Kebohongan, jika diulang-ulang dan dibiarkan, lambat laun berubah menjadi hal yang dianggap wajar. Inilah yang disebut normalisasi kebohongan. Fenomena ini terjadi ketika pelanggaran moral yang awalnya dianggap aib, lama-lama diterima sebagai bagian dari kehidupan sehari-hari. Contohnya, nilai siswa yang sengaja dinaikkan demi target kelulusan atau citra sekolah, data kemiskinan yang dimanipulasi demi citra politik, proyek pemerintah yang diumumkan selesai padahal masih setengah jalan, atau praktik percaloan di kantor Samsat yang jelas-jelas ada tetapi dibantah secara resmi. Fenomena ini selaras dengan peringatan QS Al-Mutaffifin ayat 1-3, yang mengecam orang-orang yang curang dalam takaran dan timbangan sebuah bentuk manipulasi yang hakikatnya sama: merugikan orang lain demi keuntungan diri.
Kebohongan ini mungkin bisa kita klasifikasikan menjadi dua, antara honest liar dan dishonest liar. Honest liar adalah pembohong yang mengakui kebohongannya. Misalnya seorang pesulap yang mengakui bahwa trik yang ia lakukan hanyalah ilusi, atau seorang guru yang berkata, “Iya, nilai ini kita naikkan supaya semua lulus.” Sebaliknya, dishonest liar adalah pembohong yang keukeuh dengan kebohongannya, seolah-olah yang ia lakukan benar, padahal semua tahu itu bohong. Misalnya menaikkan nilai murid tetapi mengumumkannya seakan-akan hasil asli, mengklaim jalan sudah mulus padahal hanya dilapisi tipis untuk foto peresmian, atau menyebut pungutan liar sebagai “biaya administrasi tak resmi”. Al-Qur’an menyebut perilaku ini sebagai talbis al-haq bil-batil (mencampuradukkan kebenaran dengan kebatilan), yang jelas dilarang dalam QS Al-Baqarah ayat 42.

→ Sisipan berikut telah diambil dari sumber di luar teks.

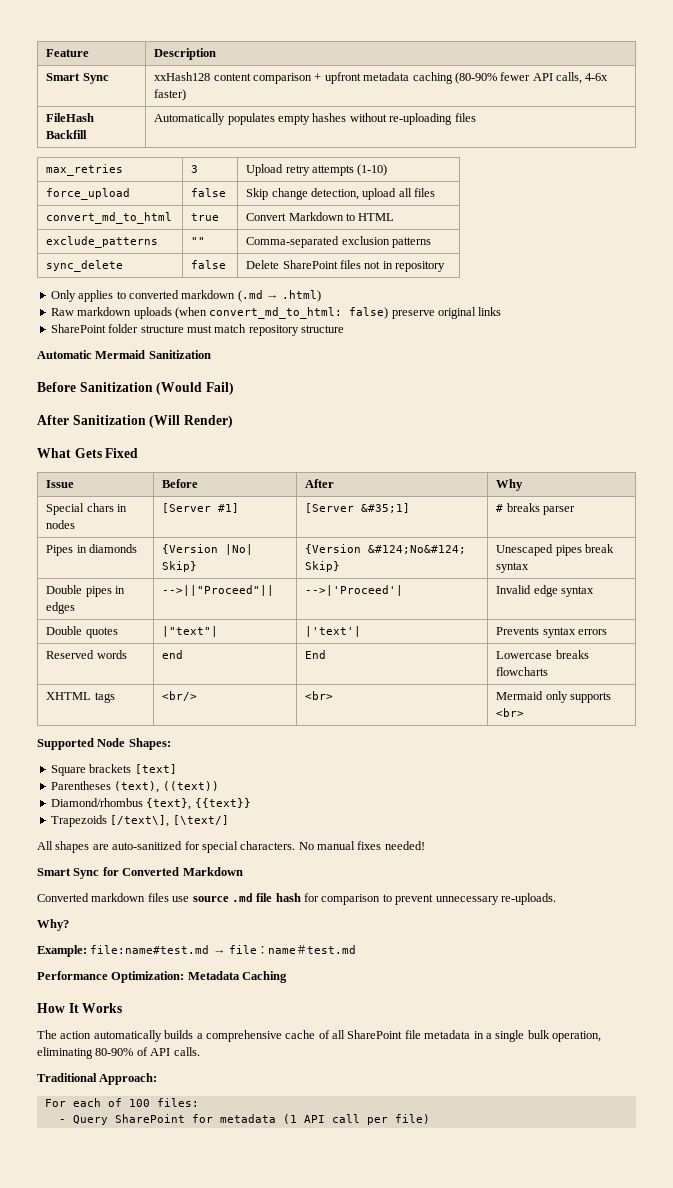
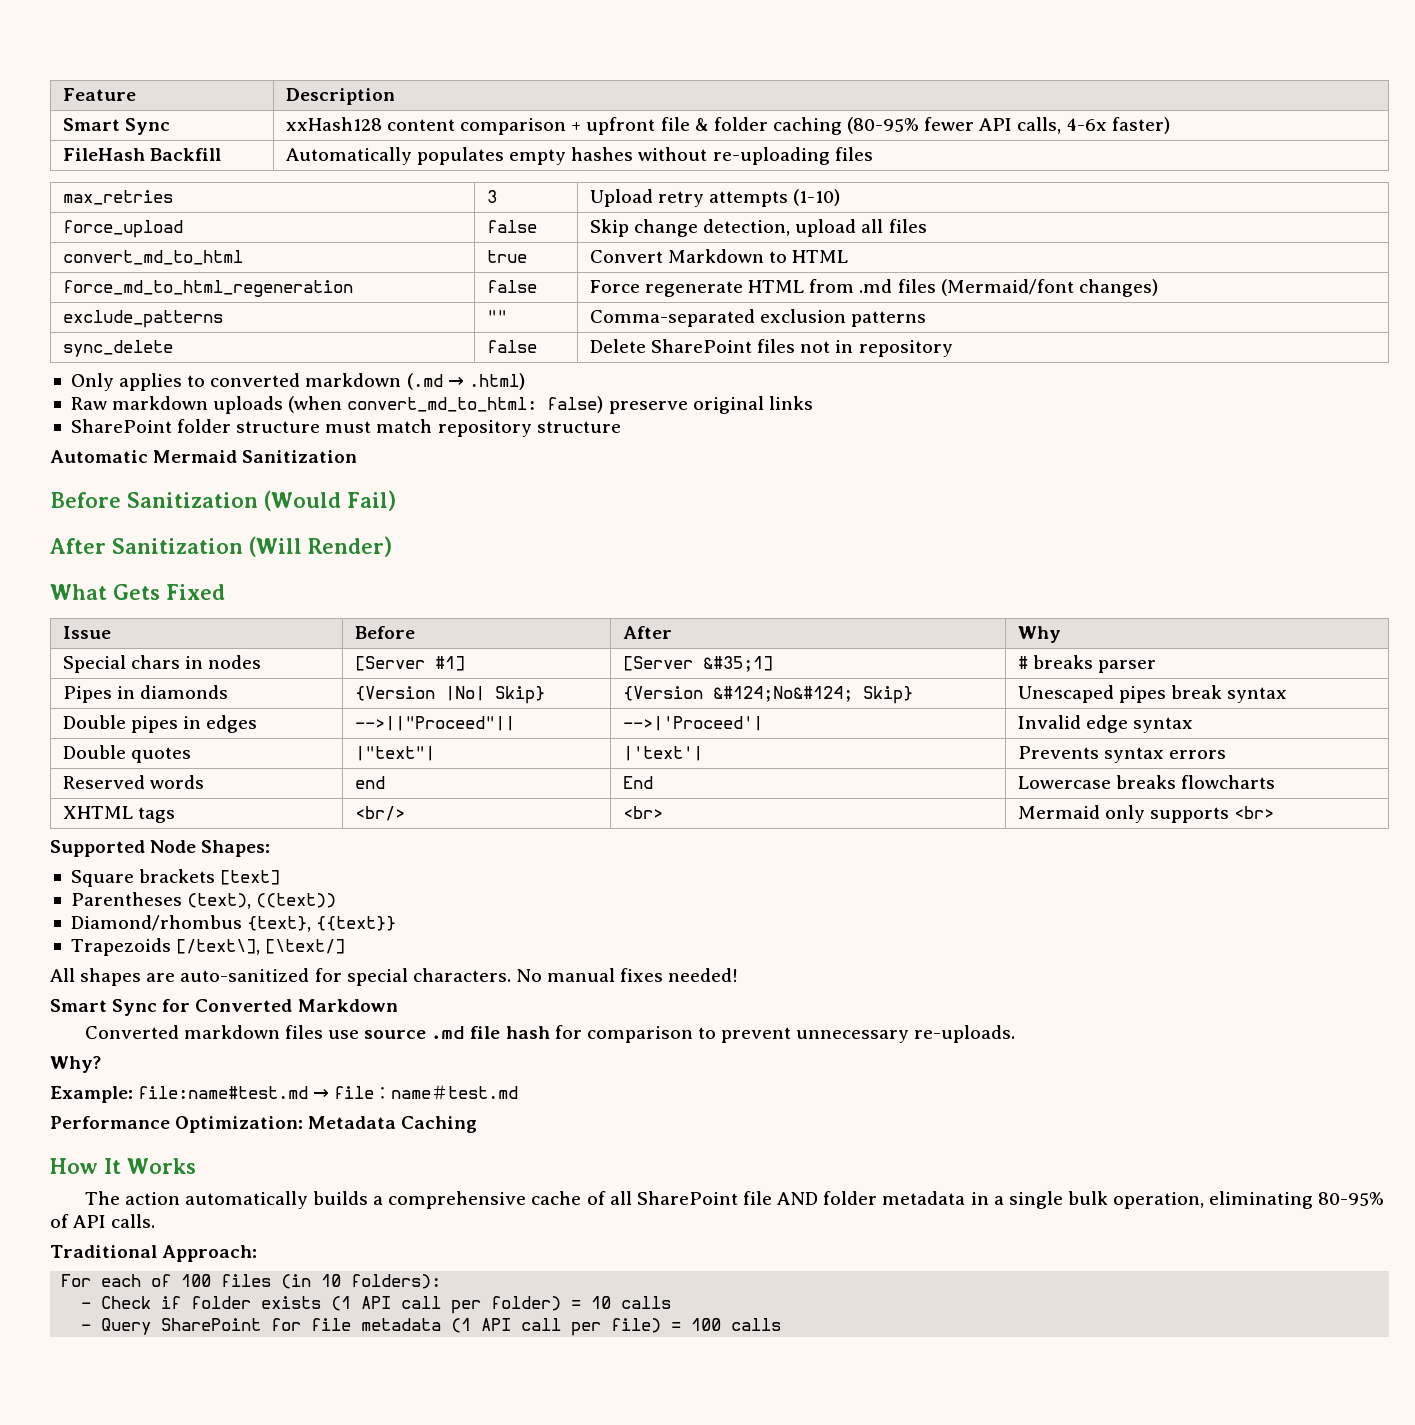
- Smart Sync | xxHash128 content comparison + upfront metadata caching (80-90% fewer API calls, 4-6x faster)
+ Smart Sync | xxHash128 content comparison + upfront file & folder caching (80-95% fewer API calls, 4-6x faster)
+ force_md_to_html_regeneration | false | Force regenerate HTML from .md files (Mermaid/font changes)
- The action automatically builds a comprehensive cache of all SharePoint file metadata in a single bulk operation, eliminating 80-90% of API calls.
+ The action automatically builds a comprehensive cache of all SharePoint file AND folder metadata in a single bulk operation, eliminating 80-95% of API calls.
- For each of 100 files:
+ For each of 100 files (in 10 folders):
+ - Check if folder exists (1 API call per folder) = 10 calls
- - Query SharePoint for metadata (1 API call per file)
+ - Query SharePoint for file metadata (1 API call per file) = 100 calls

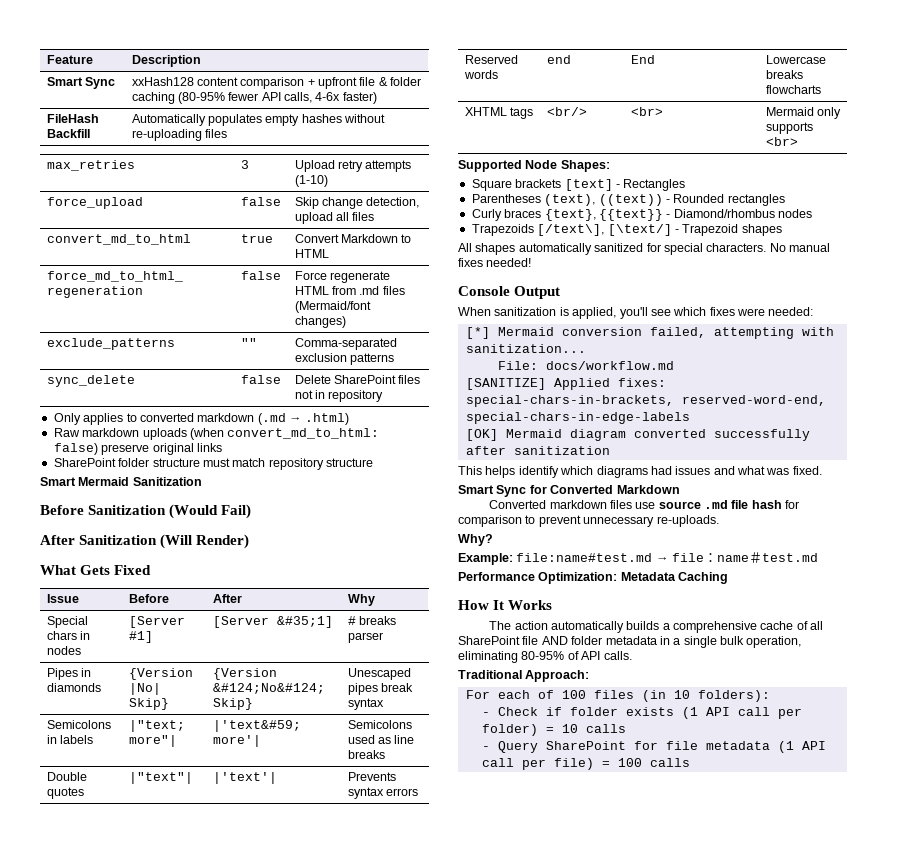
- Automatic Mermaid Sanitization
+ Smart Mermaid Sanitization
- Double pipes in edges | -->||"Proceed"|| | -->|'Proceed'| | Invalid edge syntax
+ Semicolons in labels | |"text; more"| | |'text&#59; more'| | Semicolons used as line breaks
- Square brackets [text]
+ Square brackets [text] - Rectangles
- Parentheses (text), ((text))
- Diamond/rhombus {text}, {{text}}
+ Parentheses (text), ((text)) - Rounded rectangles
+ Curly braces {text}, {{text}} - Diamond/rhombus nodes
- Trapezoids [/text\], [\text/]
+ Trapezoids [/text\], [\text/] - Trapezoid shapes
- All shapes are auto-sanitized for special characters.
+ All shapes automatically sanitized for special characters.
+ Console Output
+ When sanitization is applied, you'll see which fixes were needed:
+ [*] Mermaid conversion failed, attempting with sanitization...
+ File: docs/workflow.md
+ [SANITIZE] Applied fixes: special-chars-in-brackets, reserved-word-end, special-chars-in-edge-labels
+ [OK] Mermaid diagram converted successfully after sanitization
+ This helps identify which diagrams had issues and what was fixed.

Contoh dishonest liar yang lebih besar terlihat dalam kebijakan publik. Misalnya, klaim “angka kemiskinan menurun drastis” yang diumumkan secara resmi, tetapi kalau kita turun langsung ke lapangan, realitasnya masih banyak keluarga yang kesulitan makan tiga kali sehari, tinggal di rumah tak layak huni, dan berutang untuk biaya sekolah anak. Perbedaan ini sering muncul karena data yang digunakan mengacu pada batas kemiskinan versi pemerintah yang sangat rendah, sehingga banyak orang miskin secara faktual tidak masuk hitungan statistik. QS An-Nisa ayat 135 menegaskan kewajiban menegakkan keadilan dan berkata benar walaupun berhadapan dengan diri sendiri, orang tua, atau kerabat dekat. Mengutak-atik data demi citra jelas melanggar prinsip ini.

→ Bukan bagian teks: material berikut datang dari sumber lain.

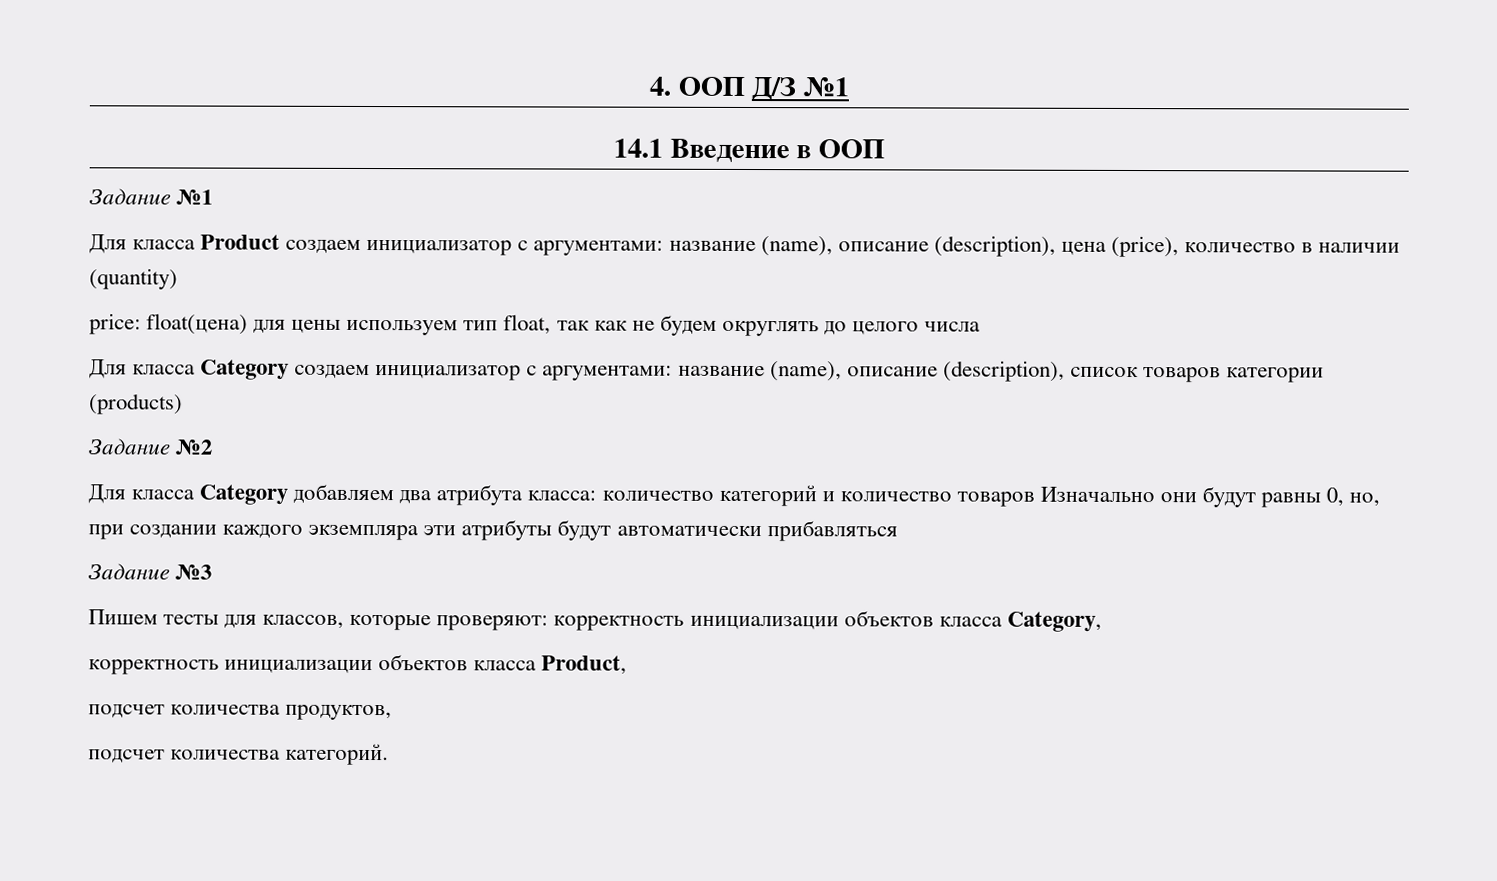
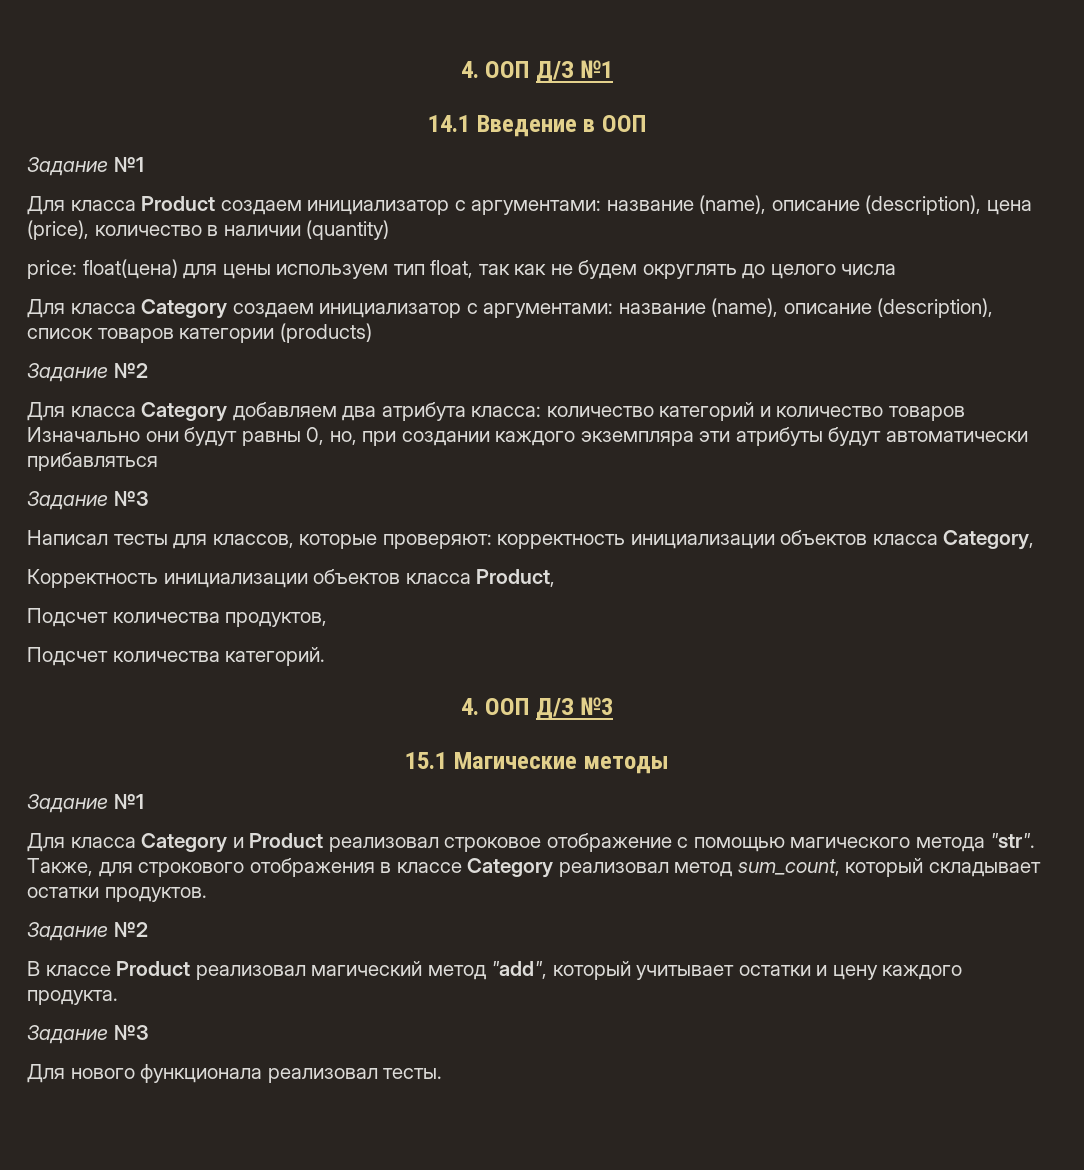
- Пишем тесты для классов, которые проверяют: корректность инициализации объектов класса Category,
+ Написал тесты для классов, которые проверяют: корректность инициализации объектов класса Category,
- корректность инициализации объектов класса Product,
+ Корректность инициализации объектов класса Product,
- подсчет количества продуктов,
+ Подсчет количества продуктов,
- подсчет количества категорий.
+ Подсчет количества категорий.
+ 4. ООП Д/З №3
+ 15.1 Магические методы
+ Задание №1
+ Для класса Category и Product реализовал строковое отображение с помощью магического метода "str". Также, для строкового отображения в классе Category реализовал метод sum_count, который складывает остатки продуктов.
+ Задание №2
+ В классе Product реализовал магический метод "add", который учитывает остатки и цену каждого продукта.
+ Задание №3
+ Для нового функционала реализовал тесты.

Normalisasi kebohongan bukan sekadar masalah etika, melainkan penyakit sosial. Qur’an menyebutnya maradhun fi qulubihim — penyakit di hati (QS Al-Baqarah:10). Dalam tafsir Ibnu Katsir, penyakit ini bisa berupa keraguan atau kemunafikan yang menggerogoti hati, sehingga kebenaran sulit diterima dan kebatilan terasa nyaman. Penyakit ini membuat pelaku tidak lagi merasa bersalah, bahkan membela kebohongan dengan alasan pragmatis seperti “demi stabilitas” atau “demi nama baik”. Masyarakat pun ikut terbiasa, sehingga yang berusaha mengungkap kebenaran justru dicap sebagai pengacau. Ini persis dengan peringatan QS Al-Isra ayat 81: “Kebenaran telah datang dan kebatilan telah lenyap; sesungguhnya kebatilan itu pasti lenyap.” Masalahnya, ketika kebatilan dibiarkan dan dibungkus rapi, masyarakat kehilangan daya untuk melenyapkannya.

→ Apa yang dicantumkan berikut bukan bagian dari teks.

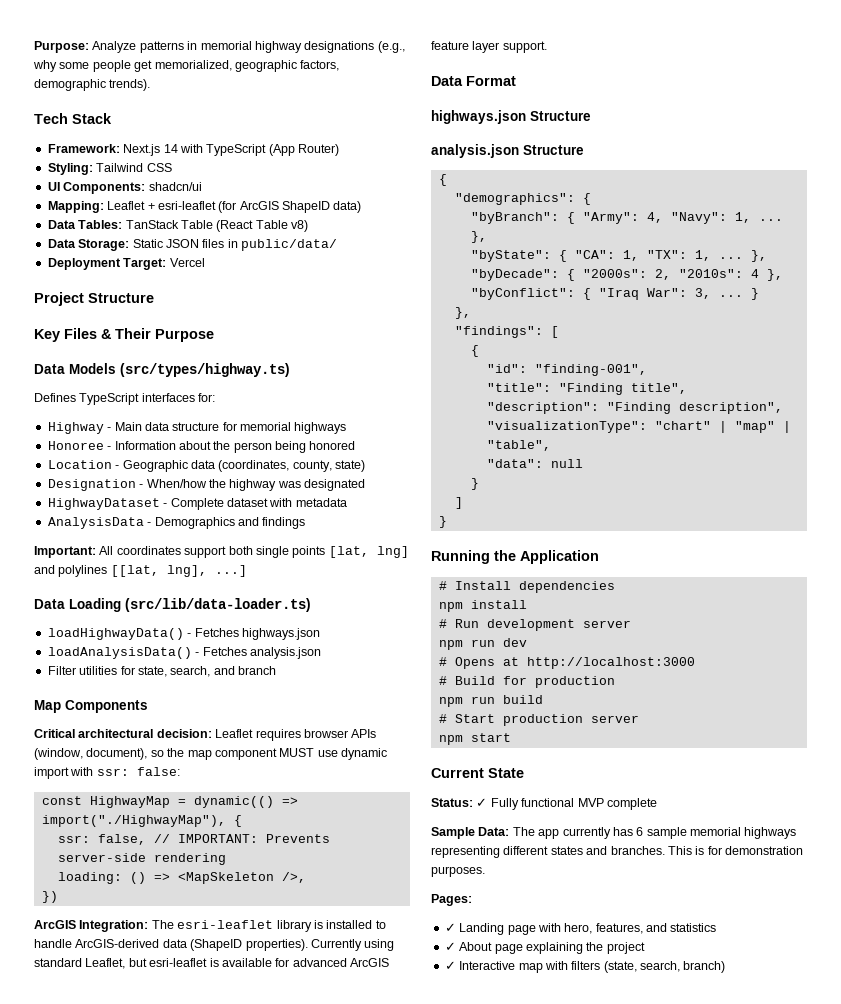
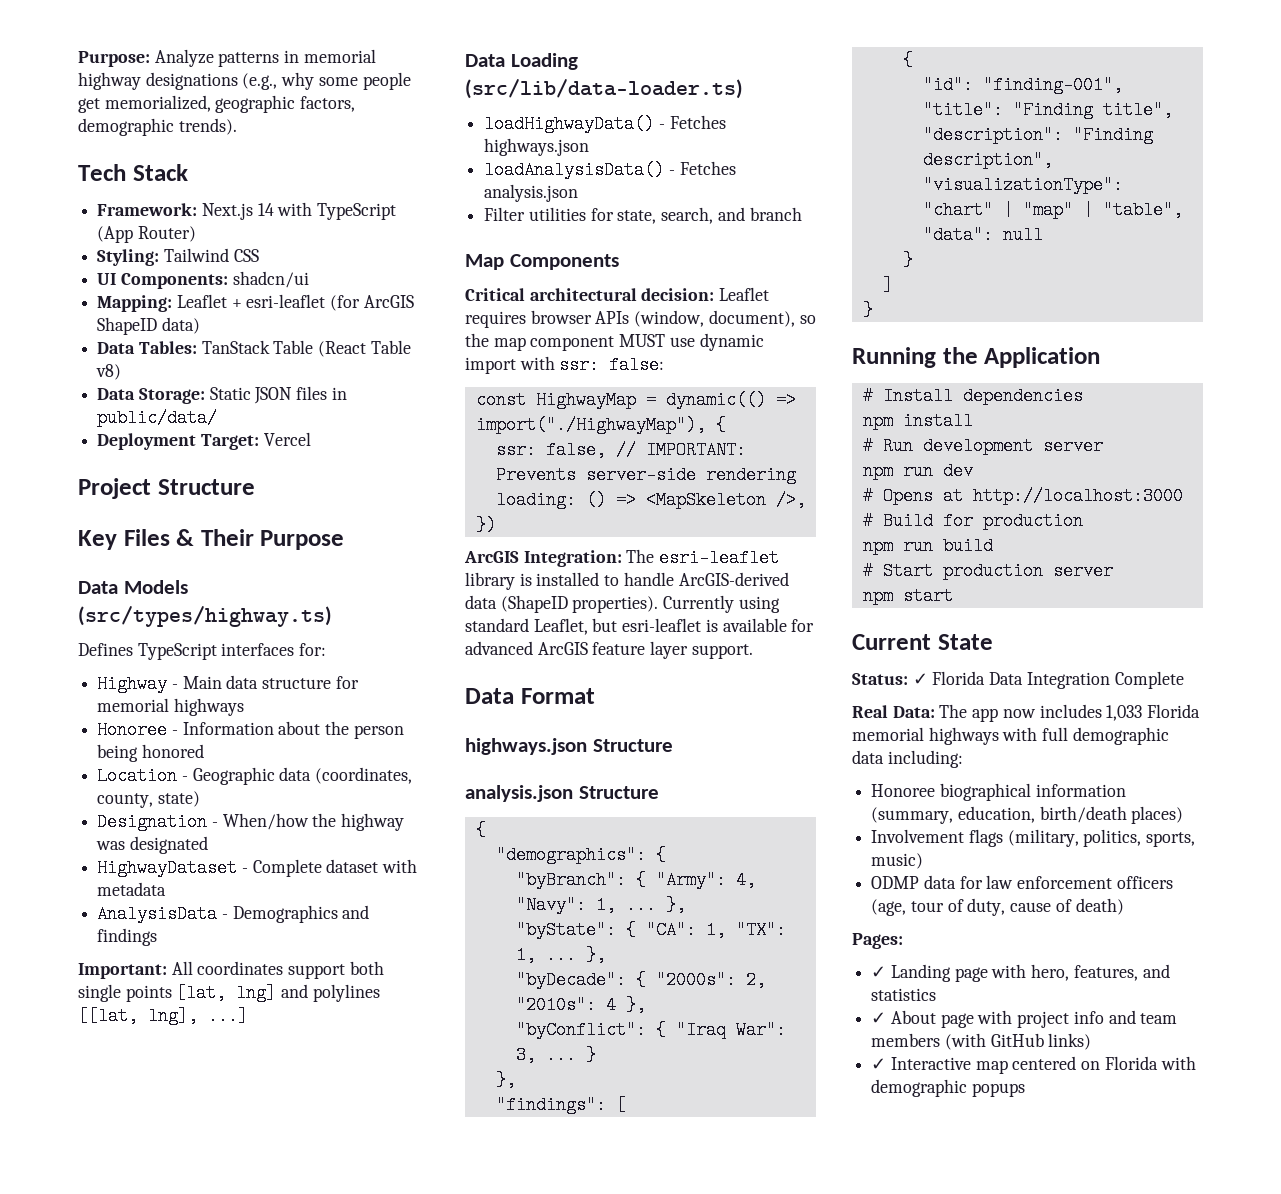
- Status: ✓ Fully functional MVP complete
- Sample Data: The app currently has 6 sample memorial highways representing different states and branches. This is for demonstration purposes.
+ Status: ✓ Florida Data Integration Complete
+ Real Data: The app now includes 1,033 Florida memorial highways with full demographic data including:
+ Honoree biographical information (summary, education, birth/death places)
+ Involvement flags (military, politics, sports, music)
+ ODMP data for law enforcement officers (age, tour of duty, cause of death)
- ✓ About page explaining the project
- ✓ Interactive map with filters (state, search, branch)
+ ✓ About page with project info and team members (with GitHub links)
+ ✓ Interactive map centered on Florida with demographic popups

Bahaya terbesar dari normalisasi kebohongan adalah hilangnya kemampuan kolektif untuk membedakan hak dan batil. QS Al-Hujurat ayat 6 mengingatkan agar memverifikasi setiap berita sebelum percaya, agar tidak menyesal karena memutuskan sesuatu berdasarkan informasi palsu. Masyarakat yang terus-menerus terpapar dusta akan menganggapnya sebagai realitas, sementara kebenaran dianggap ancaman. Di titik ini, kerusakan akal dan hati sudah parah. Menghadapi realitas ini, Al-Qur’an menawarkan jalan keluar: mengakui kebenaran meski pahit, menolak berkompromi dengan kebohongan, dan menjaga hati agar tidak kebas. Normalisasi kebohongan adalah tanda awal kehancuran moral bangsa; melawannya adalah kewajiban kolektif demi menjaga cahaya kebenaran tetap menyinari kehidupan.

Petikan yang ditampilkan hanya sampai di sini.